» Input data
------------------------------------------------
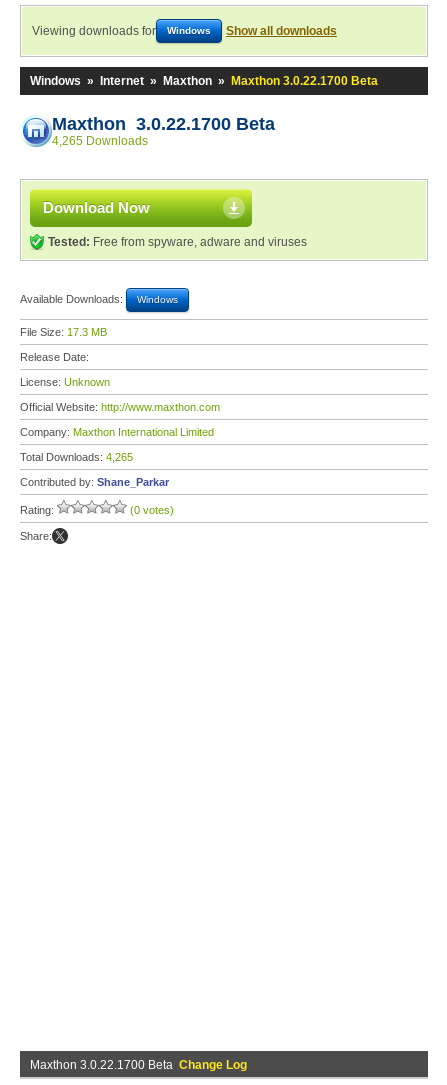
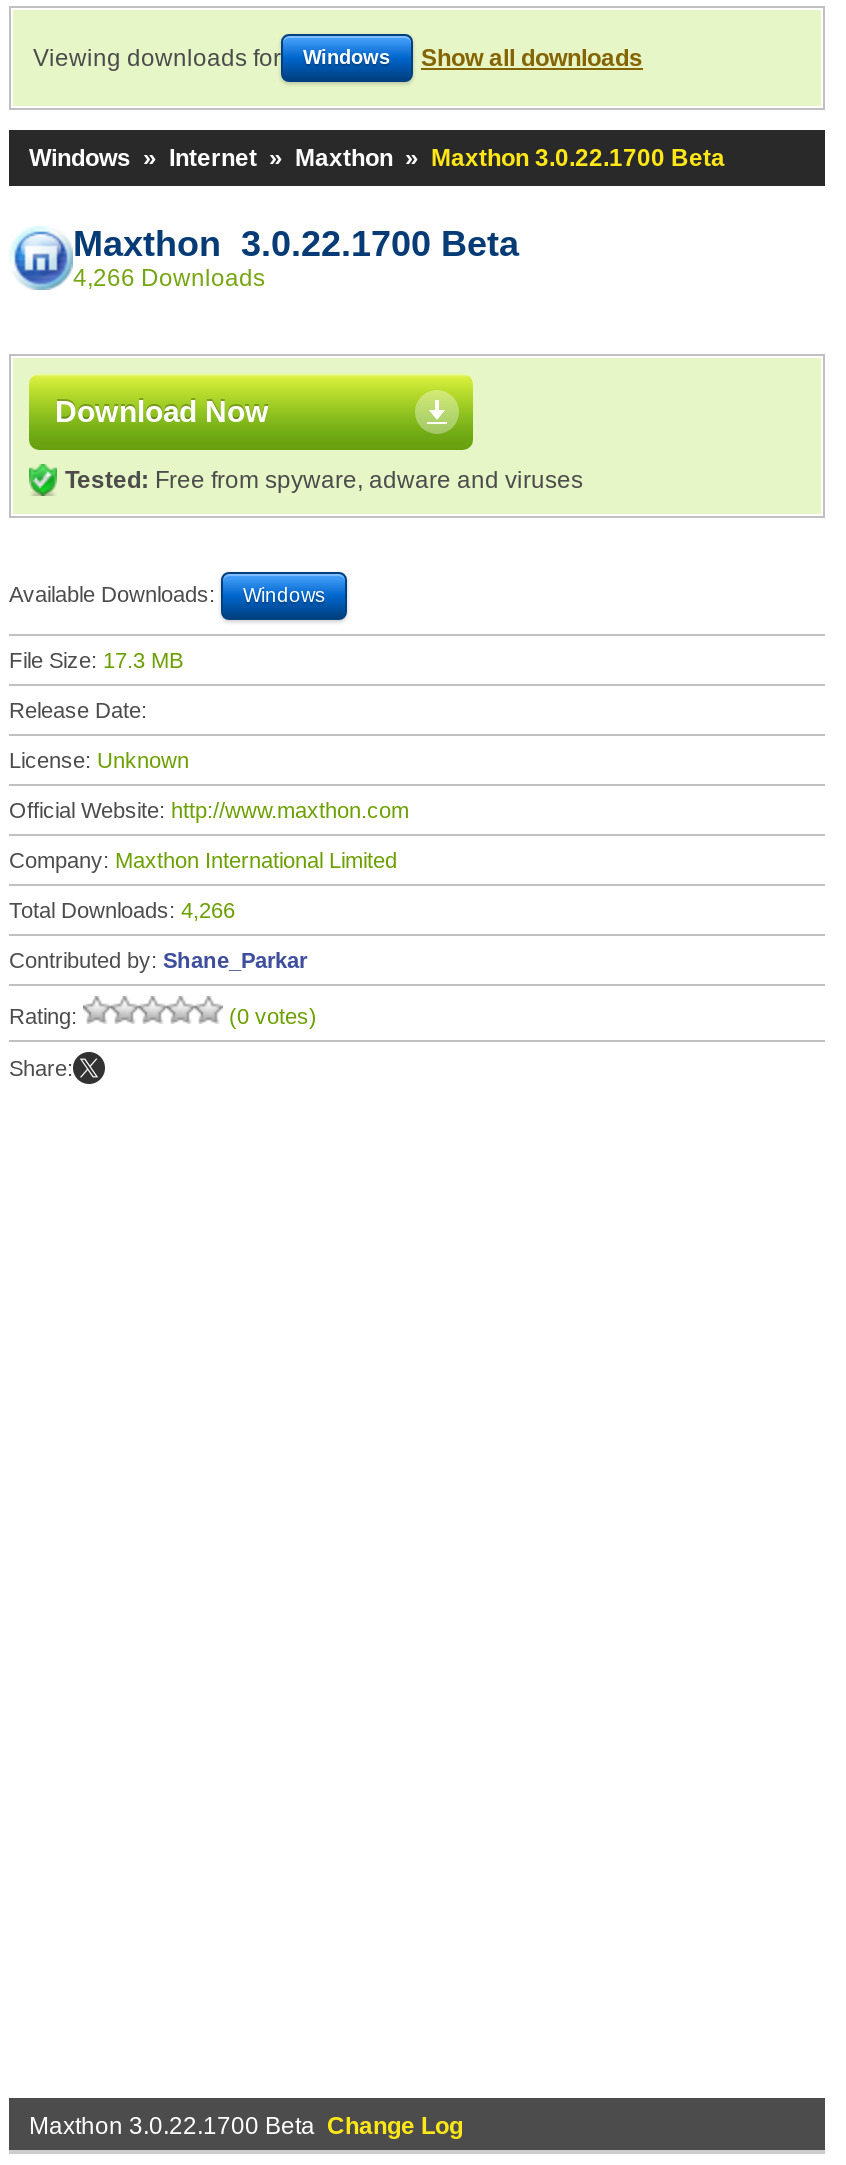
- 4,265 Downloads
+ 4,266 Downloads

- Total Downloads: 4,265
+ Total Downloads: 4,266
------------------------------------------------
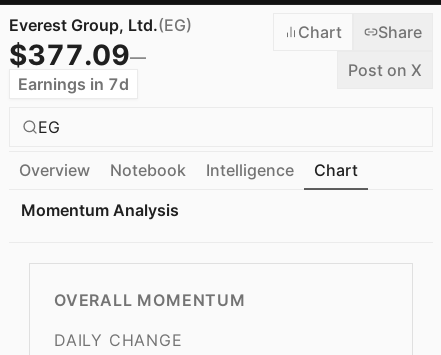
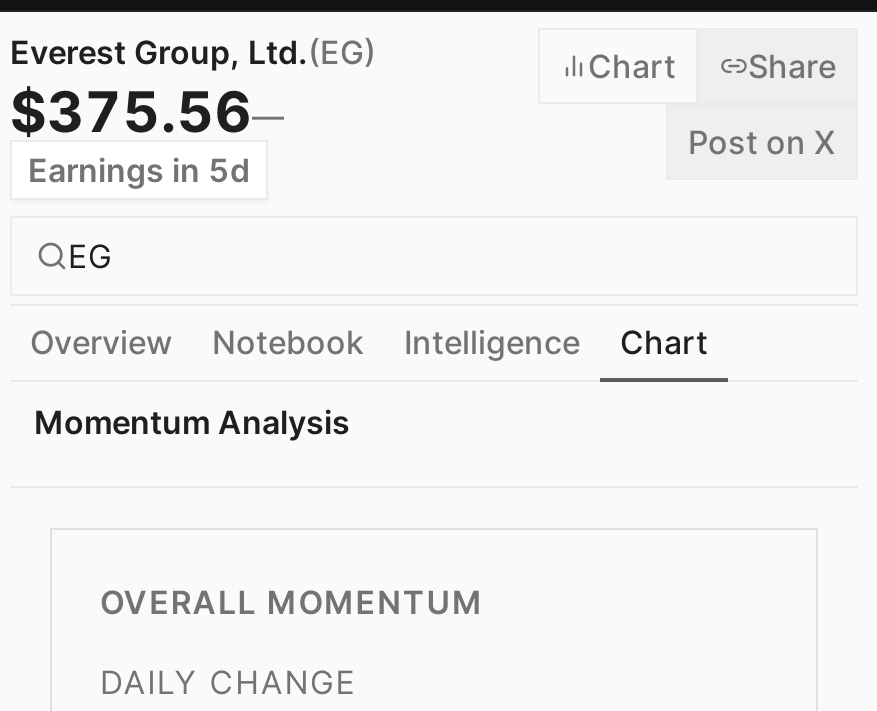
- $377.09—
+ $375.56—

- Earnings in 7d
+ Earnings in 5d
------------------------------------------------
» What you are asked to do
From the records above, quote only the lines running from the line with "- 4,265 Downloads" to the line with "Total Downloads: 4,266", both lines included.

» Task response
- 4,265 Downloads
+ 4,266 Downloads

- Total Downloads: 4,265
+ Total Downloads: 4,266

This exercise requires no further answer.